Thursday 12 July 2018

Albion Besieged

A point often repeated in this blog is that England had a spiritual task to accomplish but is failing to do it. Occasionally the country has started on that work, as with the poets of the Romantic era, the moral concerns of the Empire (and, yes, the British Empire certainly did have those as expressed in ideas of decency, integrity,  fair play, emotional restraint and the like), the groundbreaking work in the field of imagination of the Inklings, the mystical/spiritual revival of the 20th century which may have disintegrated into the facile self-indulgences of the New Age but which had a lot of potential at one time,  and so on. But none of these things developed as might have been hoped even if most have had an impact on the national consciousness at one time. The forces ranged against them have been too many and too powerful for the ideas they put forward to have gained real traction in the minds of more than a few.

So where do we go from here? The vote to leave the EU was a cry for help and a last-ditch attempt to stop the corruption of the soul of the country and its absorption into a Europe which is itself being taken over by an atheistic, materialistic bureaucracy that recognises nothing of a transcendent nature; indeed, by its policies and ideals actively seeks to suppress anything of that nature, for example by refusing to acknowledge Europe's Christian roots as fundamental. Not that most people thought of things in quite those terms, but they had a sense of loss even if they weren't quite sure what was being lost. They can be mocked by the elites who have sold their souls for material advantage, and whose sophisticated worldliness masks a spiritual emptiness but, while motives are certainly mixed, there are still enough people who realise at some level that something important is being left out of the reckoning and that man cannot live by bread alone. Even though bombarded by materialistic propaganda, seduced by consumerism and cheap entertainment, led astray by the sexual revolution and deprived of any real spiritual education, there remains a core of truth in many people that will not just lie down and die.

Everything comes down to motivation. Do people really want truth and goodness and beauty or will they rest content with fake imitations of these things as long as they are comfortable, well-fed and entertained?
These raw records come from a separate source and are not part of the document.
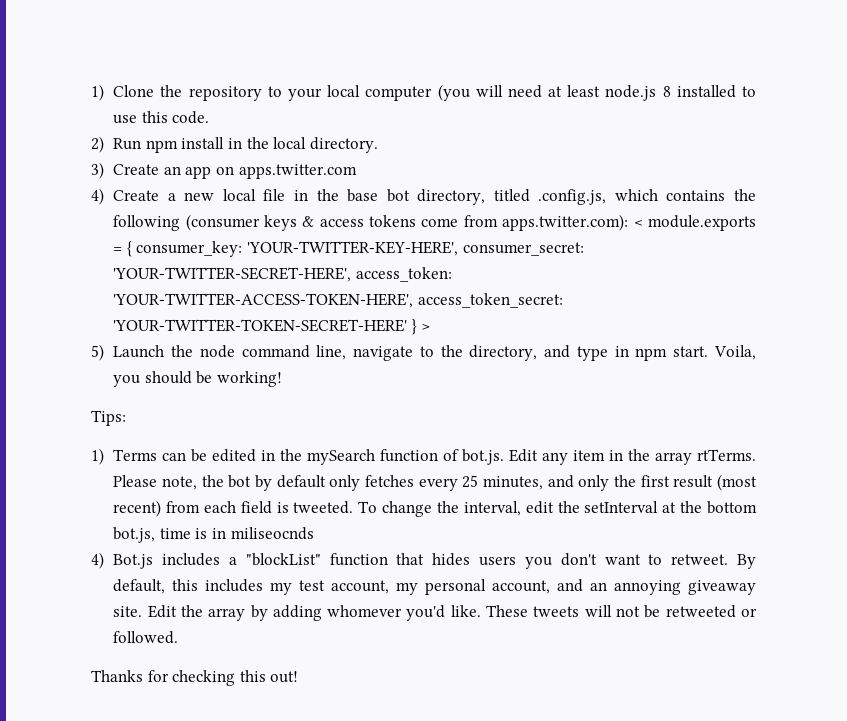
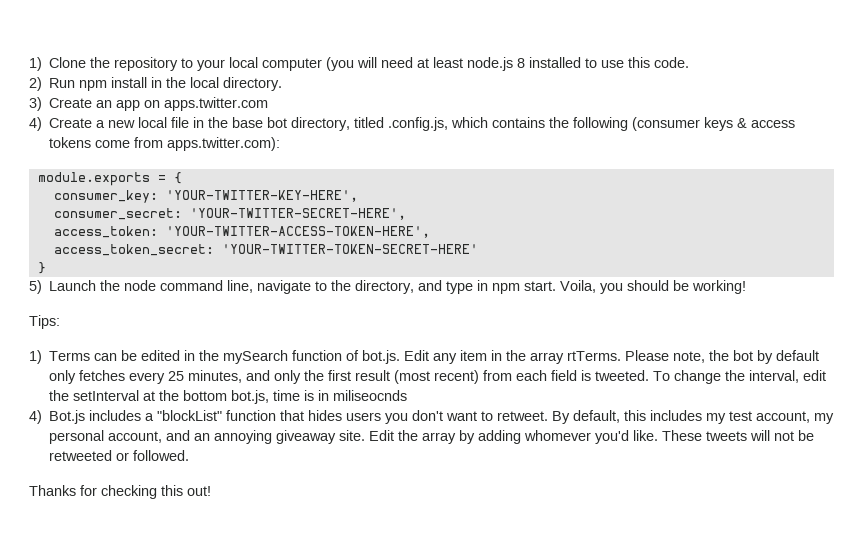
- 4) Create a new local file in the base bot directory, titled .config.js, which contains the following (consumer keys & access tokens come from apps.twitter.com): < module.exports = { consumer_key: 'YOUR-TWITTER-KEY-HERE', consumer_secret: 'YOUR-TWITTER-SECRET-HERE', access_token: 'YOUR-TWITTER-ACCESS-TOKEN-HERE', access_token_secret: 'YOUR-TWITTER-TOKEN-SECRET-HERE' } >
+ 4) Create a new local file in the base bot directory, titled .config.js, which contains the following (consumer keys & access tokens come from apps.twitter.com):
+ module.exports = {
+ consumer_key: 'YOUR-TWITTER-KEY-HERE',
+ consumer_secret: 'YOUR-TWITTER-SECRET-HERE',
+ access_token: 'YOUR-TWITTER-ACCESS-TOKEN-HERE',
+ access_token_secret: 'YOUR-TWITTER-TOKEN-SECRET-HERE'
+ }

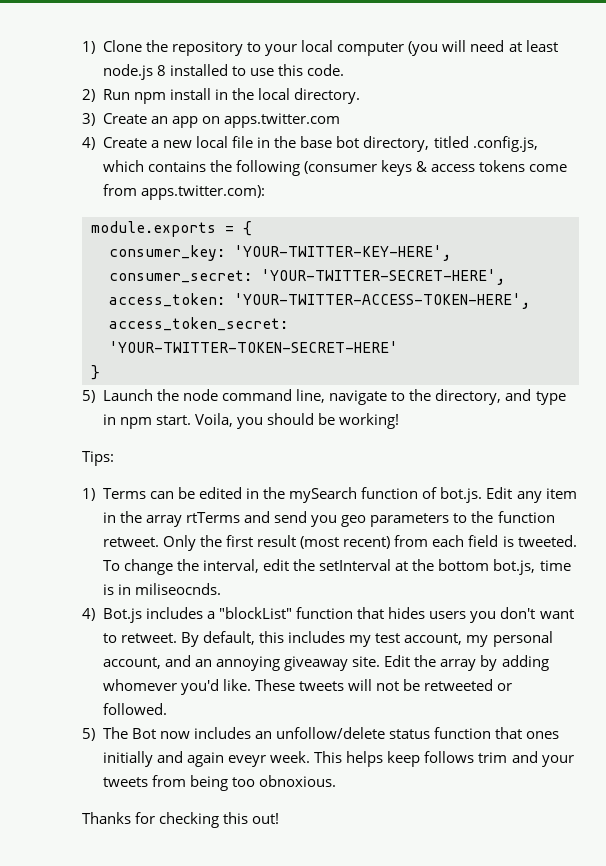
- 1) Terms can be edited in the mySearch function of bot.js. Edit any item in the array rtTerms. Please note, the bot by default only fetches every 25 minutes, and only the first result (most recent) from each field is tweeted.
+ 1) Terms can be edited in the mySearch function of bot.js. Edit any item in the array rtTerms and send you geo parameters to the function retweet. Only the first result (most recent) from each field is tweeted.
- To change the interval, edit the setInterval at the bottom bot.js, time is in miliseocnds
+ To change the interval, edit the setInterval at the bottom bot.js, time is in miliseocnds.
+ 5) The Bot now includes an unfollow/delete status function that ones initially and again eveyr week. This helps keep follows trim and your tweets from being too obnoxious.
There is the theory that greater wealth and leisure give people more time to explore deeper aspects of reality but that does not appear to have been the case at all. Perhaps a degree of economic hardship is what we need if we are to return in any numbers to religion. I don't suppose God ever wants his children to suffer unnecessarily but, if we continue to refuse to acknowledge reality, that must eventually have consequences in this world as well as the next.
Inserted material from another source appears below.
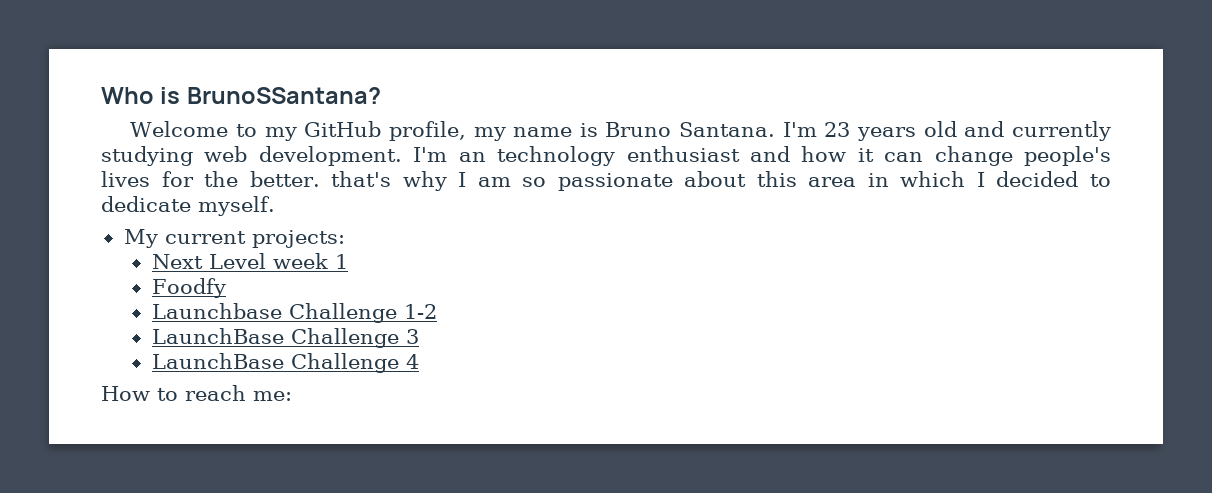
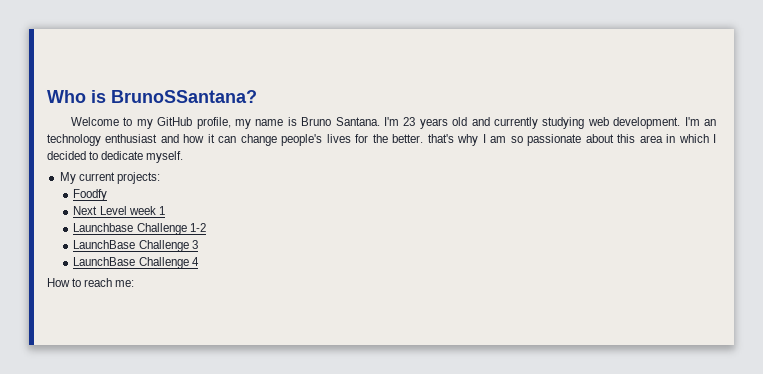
+ Foodfy
- Foodfy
In the popular imagination England saved Europe from Napoleon and she saved Europe from Hitler, and there is some truth in that though obviously she did not do this on her own. Without her allies she would have failed and there is a lesson in that. What she needs to do now, though, is save Europe from itself. But if she is to succeed in that she must rediscover a national identity and that must be based on her past, even on an inner mythology that embodies the best of the national spirit, the spirit of the angel that is Albion. At the moment, Albion is under siege with few to defend its (his? her?) reality but if we can throw off our besottedness with trivial entertainment and make contact with the depths of the imagination then we will find Albion there waiting for us. We need to reconnect with the roots of our being for only thus can we be saved from a kind of spiritual attenuation or wasting away in which our quality of consciousness becomes ever thinner and more monochrome, perhaps to the point of requiring constantly greater external stimulation just to be maintained at a tolerable level.

Meditate on this image if you would enter Albion. There are many entry points into the archetype of the land and places to contact its presiding genius, but this is a particularly powerful one.

The Seven Sisters on the Sussex coast


John Fitzgerald said...

Thanks for the picture, William. It's good to have a positive image to focus the imagination on.

William Wildblood said...

Perhaps we should do a little series showing places and sites where the sense of Albion is strong, entry points as I call them here. On the one hand it would be personal because we all come from and live in different parts of the country, but on the other it would illustrate a variety of Albion's aspects.

John Fitzgerald said...

That's a great idea, William. I'll have a think!